Cullman's Axsys to build telescope mirror

 

By Jimmy Simms
The Cullman Times

NASA has announced that Cullman-based Axsys Technologies, Inc. will manufacture the primary mirror for an $824.8 million telescope designed to look at the farthest outreaches of space.

According to company officials, the project could be valued at more than $17 million over four years.

"Everybody at Axsys is excited to be a part of what will be a historical and successful space program," Martyn Acreman, general manager of the Cullman plant, was quoted in published reports. "It's a sizable and important contract for the future of our business."

According to Acreman, the company will have to expand its plant by 30,000 square feet and add 25 employees for the project, which is expected to begin within the year.

Cullman Mayor Don Green said the announcement is great news for the community.

"We always knew Cullman had some of the most highly-skilled workers in North Alabama. It's amazing to me the type of precision work these people can do," Green said. "This is great news for our community, particularly the part about adding 25 new jobs. It appears Cullman will be under the microscope so to speak in the months and years to come and that's great."

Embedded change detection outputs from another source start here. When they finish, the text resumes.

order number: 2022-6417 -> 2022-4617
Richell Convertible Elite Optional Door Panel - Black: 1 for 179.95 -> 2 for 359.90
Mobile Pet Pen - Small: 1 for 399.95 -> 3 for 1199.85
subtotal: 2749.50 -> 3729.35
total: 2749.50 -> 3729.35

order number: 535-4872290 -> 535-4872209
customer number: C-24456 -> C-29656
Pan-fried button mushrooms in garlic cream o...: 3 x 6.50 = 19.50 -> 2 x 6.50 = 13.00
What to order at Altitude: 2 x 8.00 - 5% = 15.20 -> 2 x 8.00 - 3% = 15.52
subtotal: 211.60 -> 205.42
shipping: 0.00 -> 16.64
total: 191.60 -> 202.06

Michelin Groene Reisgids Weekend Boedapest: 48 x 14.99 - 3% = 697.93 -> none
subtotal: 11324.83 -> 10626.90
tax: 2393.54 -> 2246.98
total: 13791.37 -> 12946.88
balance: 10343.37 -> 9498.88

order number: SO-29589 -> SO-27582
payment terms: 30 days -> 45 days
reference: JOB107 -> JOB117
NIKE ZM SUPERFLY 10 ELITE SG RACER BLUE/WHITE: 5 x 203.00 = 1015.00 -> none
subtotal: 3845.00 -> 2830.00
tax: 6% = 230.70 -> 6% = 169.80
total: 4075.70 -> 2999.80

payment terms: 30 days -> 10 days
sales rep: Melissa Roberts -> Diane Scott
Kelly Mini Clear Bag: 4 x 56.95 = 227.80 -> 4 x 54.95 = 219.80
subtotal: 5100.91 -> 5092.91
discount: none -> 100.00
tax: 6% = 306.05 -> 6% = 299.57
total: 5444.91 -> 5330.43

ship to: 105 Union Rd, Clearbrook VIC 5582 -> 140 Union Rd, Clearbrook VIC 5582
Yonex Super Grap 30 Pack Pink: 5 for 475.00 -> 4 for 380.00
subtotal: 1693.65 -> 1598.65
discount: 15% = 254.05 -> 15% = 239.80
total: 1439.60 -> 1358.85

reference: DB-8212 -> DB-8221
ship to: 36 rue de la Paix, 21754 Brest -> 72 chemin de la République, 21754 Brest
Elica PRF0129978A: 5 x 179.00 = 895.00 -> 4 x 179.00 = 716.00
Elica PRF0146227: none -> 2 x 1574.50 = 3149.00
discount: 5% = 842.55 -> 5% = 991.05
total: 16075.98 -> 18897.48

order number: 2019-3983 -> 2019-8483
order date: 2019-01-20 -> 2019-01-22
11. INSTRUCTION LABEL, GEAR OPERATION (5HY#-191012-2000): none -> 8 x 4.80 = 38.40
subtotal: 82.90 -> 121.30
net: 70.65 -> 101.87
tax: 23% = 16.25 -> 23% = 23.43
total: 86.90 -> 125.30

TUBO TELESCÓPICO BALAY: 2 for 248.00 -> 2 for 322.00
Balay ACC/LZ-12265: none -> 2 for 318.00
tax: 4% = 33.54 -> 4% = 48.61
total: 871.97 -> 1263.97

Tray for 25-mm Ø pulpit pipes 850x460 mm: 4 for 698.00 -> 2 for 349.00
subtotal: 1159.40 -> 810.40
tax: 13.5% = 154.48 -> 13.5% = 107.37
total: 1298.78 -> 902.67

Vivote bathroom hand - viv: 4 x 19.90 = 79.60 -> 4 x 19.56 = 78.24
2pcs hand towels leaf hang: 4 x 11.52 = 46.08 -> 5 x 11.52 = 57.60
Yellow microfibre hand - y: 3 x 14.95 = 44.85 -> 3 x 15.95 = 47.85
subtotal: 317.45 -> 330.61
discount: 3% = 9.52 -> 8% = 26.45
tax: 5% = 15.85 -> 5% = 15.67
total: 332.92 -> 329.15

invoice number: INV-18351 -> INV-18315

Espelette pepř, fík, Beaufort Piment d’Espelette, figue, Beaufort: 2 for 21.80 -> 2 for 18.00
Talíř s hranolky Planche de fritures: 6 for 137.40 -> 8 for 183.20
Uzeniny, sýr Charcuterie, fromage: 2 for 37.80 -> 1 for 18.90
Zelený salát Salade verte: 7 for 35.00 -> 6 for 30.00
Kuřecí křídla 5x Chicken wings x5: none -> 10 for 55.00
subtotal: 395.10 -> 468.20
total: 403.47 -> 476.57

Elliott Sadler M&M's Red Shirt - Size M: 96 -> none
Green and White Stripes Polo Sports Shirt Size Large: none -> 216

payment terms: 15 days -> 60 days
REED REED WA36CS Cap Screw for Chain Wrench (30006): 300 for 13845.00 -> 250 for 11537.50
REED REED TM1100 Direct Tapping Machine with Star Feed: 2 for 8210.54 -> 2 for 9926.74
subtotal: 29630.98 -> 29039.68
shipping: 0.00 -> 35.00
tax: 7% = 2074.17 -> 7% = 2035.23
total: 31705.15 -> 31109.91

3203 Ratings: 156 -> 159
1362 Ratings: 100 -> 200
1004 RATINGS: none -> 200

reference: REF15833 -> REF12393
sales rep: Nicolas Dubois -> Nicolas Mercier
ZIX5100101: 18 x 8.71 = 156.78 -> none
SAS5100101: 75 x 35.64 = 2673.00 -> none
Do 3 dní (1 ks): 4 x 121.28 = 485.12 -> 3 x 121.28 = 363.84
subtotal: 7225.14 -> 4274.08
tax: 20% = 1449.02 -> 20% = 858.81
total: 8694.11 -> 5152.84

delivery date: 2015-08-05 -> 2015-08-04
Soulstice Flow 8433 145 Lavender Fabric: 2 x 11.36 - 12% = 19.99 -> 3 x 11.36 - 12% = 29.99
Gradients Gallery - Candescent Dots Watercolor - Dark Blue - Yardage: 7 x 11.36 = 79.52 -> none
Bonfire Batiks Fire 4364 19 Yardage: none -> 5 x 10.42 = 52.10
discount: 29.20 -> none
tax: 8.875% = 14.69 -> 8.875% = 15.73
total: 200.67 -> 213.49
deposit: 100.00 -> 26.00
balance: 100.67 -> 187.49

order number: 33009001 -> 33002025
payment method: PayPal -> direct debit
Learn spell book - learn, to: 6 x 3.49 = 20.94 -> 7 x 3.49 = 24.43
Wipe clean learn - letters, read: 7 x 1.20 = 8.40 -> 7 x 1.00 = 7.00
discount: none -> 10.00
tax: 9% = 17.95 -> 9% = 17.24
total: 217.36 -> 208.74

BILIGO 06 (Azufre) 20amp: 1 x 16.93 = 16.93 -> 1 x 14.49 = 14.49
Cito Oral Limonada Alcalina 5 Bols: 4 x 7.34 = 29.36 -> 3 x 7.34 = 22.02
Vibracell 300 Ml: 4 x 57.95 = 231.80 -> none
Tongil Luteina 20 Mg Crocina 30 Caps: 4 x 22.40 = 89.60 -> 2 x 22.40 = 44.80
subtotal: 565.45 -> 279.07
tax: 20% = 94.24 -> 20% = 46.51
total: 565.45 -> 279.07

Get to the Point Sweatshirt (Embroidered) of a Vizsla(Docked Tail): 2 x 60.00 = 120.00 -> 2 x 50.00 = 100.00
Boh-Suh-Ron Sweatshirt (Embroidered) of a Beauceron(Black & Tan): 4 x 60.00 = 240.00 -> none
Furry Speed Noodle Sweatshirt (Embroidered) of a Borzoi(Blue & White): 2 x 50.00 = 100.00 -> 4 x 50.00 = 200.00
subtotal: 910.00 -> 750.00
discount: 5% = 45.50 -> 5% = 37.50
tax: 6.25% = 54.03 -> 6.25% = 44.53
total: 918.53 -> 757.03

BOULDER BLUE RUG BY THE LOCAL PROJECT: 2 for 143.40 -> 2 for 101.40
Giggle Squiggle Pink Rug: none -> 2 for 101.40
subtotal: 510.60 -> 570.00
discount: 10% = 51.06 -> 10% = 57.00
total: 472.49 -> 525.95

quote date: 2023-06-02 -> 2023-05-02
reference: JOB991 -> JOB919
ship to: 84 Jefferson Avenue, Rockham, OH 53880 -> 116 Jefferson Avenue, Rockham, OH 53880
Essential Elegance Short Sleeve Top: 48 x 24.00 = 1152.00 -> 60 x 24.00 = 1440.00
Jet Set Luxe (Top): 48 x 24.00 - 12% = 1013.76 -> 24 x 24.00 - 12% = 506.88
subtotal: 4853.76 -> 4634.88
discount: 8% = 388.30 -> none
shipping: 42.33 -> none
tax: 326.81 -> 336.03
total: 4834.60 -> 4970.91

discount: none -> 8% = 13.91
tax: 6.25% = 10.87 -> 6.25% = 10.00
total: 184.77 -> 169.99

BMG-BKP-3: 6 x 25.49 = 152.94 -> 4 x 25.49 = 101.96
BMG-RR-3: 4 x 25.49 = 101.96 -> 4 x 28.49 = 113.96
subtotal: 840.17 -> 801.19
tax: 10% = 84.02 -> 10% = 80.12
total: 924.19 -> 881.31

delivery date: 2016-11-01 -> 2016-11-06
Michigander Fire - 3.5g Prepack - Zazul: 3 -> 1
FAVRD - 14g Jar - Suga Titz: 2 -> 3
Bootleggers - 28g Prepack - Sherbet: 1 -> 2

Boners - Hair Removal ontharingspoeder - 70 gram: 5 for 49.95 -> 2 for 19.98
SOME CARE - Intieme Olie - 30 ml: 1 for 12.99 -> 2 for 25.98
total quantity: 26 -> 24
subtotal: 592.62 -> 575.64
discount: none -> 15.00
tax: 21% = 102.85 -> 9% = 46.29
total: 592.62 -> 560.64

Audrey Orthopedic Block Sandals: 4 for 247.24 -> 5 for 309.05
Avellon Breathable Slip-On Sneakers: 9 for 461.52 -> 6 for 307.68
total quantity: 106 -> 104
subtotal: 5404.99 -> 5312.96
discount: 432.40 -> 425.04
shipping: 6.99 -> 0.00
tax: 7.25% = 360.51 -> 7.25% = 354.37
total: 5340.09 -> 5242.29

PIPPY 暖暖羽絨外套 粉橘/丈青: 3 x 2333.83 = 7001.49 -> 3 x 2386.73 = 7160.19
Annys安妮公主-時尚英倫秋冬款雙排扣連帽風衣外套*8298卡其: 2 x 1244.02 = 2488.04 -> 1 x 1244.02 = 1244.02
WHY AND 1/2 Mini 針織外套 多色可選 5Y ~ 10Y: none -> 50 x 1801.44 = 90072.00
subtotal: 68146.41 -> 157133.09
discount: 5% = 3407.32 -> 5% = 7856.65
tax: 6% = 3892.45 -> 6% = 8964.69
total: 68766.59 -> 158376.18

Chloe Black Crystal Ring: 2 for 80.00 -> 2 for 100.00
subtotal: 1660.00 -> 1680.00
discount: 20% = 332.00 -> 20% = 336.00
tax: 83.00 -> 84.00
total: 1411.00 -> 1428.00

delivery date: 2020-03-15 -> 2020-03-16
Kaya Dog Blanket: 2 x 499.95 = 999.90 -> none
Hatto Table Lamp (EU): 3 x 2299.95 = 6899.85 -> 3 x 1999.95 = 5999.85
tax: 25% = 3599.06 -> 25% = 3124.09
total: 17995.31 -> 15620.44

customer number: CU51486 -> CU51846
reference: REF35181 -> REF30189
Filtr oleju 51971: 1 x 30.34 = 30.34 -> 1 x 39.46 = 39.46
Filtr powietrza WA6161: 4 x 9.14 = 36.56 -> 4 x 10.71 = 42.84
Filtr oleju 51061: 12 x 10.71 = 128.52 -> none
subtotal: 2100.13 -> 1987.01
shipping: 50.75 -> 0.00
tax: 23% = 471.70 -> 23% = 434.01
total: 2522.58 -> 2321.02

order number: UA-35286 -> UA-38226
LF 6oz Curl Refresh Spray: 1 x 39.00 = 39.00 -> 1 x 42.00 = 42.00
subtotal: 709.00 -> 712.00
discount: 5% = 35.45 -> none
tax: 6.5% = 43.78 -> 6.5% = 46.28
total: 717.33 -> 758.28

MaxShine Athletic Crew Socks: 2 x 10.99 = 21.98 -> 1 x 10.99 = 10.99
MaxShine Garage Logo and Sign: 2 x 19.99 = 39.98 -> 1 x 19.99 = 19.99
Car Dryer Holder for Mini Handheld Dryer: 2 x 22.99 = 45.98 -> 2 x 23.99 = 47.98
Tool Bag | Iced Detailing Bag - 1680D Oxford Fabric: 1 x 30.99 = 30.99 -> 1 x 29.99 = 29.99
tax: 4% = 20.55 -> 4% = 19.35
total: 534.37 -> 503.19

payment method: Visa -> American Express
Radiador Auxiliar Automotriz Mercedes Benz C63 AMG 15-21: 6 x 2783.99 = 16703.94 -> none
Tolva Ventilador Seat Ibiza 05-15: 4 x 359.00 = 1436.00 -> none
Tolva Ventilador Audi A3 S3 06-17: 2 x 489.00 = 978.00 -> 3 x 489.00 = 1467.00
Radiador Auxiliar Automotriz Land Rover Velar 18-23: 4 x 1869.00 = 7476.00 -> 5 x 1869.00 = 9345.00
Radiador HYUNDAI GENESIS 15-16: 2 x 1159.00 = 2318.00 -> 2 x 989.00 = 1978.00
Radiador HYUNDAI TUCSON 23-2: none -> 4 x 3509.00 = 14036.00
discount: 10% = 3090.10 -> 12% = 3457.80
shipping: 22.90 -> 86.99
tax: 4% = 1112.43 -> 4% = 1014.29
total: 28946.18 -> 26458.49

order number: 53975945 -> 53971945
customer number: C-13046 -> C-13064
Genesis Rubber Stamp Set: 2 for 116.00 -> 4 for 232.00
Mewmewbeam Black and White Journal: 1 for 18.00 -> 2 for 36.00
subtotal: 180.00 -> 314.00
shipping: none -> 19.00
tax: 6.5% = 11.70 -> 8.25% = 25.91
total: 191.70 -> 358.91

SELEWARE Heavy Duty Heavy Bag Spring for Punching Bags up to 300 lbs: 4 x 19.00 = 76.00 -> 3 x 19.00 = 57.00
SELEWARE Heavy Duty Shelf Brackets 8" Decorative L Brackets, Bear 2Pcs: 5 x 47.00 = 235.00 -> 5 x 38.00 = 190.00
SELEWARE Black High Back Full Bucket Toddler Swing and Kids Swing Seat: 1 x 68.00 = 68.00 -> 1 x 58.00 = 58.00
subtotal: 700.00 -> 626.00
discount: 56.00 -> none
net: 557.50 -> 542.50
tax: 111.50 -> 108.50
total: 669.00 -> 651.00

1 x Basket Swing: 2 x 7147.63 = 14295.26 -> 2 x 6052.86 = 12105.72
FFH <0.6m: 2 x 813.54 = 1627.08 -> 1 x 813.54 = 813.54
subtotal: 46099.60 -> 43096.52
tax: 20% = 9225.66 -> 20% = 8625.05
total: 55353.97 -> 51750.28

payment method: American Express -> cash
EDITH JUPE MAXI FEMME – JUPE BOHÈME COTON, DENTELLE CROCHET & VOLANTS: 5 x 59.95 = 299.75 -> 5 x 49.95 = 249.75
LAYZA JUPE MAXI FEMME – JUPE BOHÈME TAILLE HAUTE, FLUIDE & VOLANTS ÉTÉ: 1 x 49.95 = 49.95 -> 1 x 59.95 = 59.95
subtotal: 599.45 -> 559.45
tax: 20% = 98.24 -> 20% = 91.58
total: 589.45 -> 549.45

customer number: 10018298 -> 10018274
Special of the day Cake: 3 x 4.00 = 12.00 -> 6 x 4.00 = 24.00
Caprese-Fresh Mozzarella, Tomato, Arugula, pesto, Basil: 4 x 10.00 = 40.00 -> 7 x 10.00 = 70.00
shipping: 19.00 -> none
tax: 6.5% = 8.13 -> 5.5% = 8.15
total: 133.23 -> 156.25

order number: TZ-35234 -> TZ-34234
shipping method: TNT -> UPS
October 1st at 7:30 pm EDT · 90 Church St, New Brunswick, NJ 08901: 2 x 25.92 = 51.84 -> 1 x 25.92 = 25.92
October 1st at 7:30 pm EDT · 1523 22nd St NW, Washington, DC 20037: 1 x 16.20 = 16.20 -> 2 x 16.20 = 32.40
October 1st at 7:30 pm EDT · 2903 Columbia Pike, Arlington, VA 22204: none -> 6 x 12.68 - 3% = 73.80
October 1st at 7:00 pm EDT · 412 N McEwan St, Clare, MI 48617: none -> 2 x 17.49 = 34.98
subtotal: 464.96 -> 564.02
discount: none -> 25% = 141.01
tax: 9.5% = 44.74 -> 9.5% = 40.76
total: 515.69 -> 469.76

NASA on Thursday announced it would use beryllium - a natural metal that is one-third lighter than aluminum and six times stiffer than steel - for the James Webb Space Telescope's primary mirror. The beryllium design beat out another technology called ultra-low expansion glass during testing at Marshall Space Flight Center in Huntsville.

Ball Aerospace is responsible for the primary mirror, which will be machined at Axsys.

According to NASA, the mirror will be 25 feet in diameter and will be launched almost one million miles from the earth, or four times farther away than the distance to the moon.

The Webb Space Telescope consists of one large mirror and two secondary mirrors. It was announced in June that Axsys Technologies would machine the two smaller mirrors.

The goal of the Webb Telescope - named for the NASA administrator during the Apollo lunar exploration program - is to look at the farthest outreaches of space observed by the Hubble and try to see some 10 billion light years away.

Dimitar Sasselov, an astronomer with the Harvard University-Smithsonian Center for Astrophysics, said the Webb Telescope will help astronomers look for the "signatures of atmospheres and hopefully biological activity" on other planets.

The Webb telescope is scheduled for launch in 2011.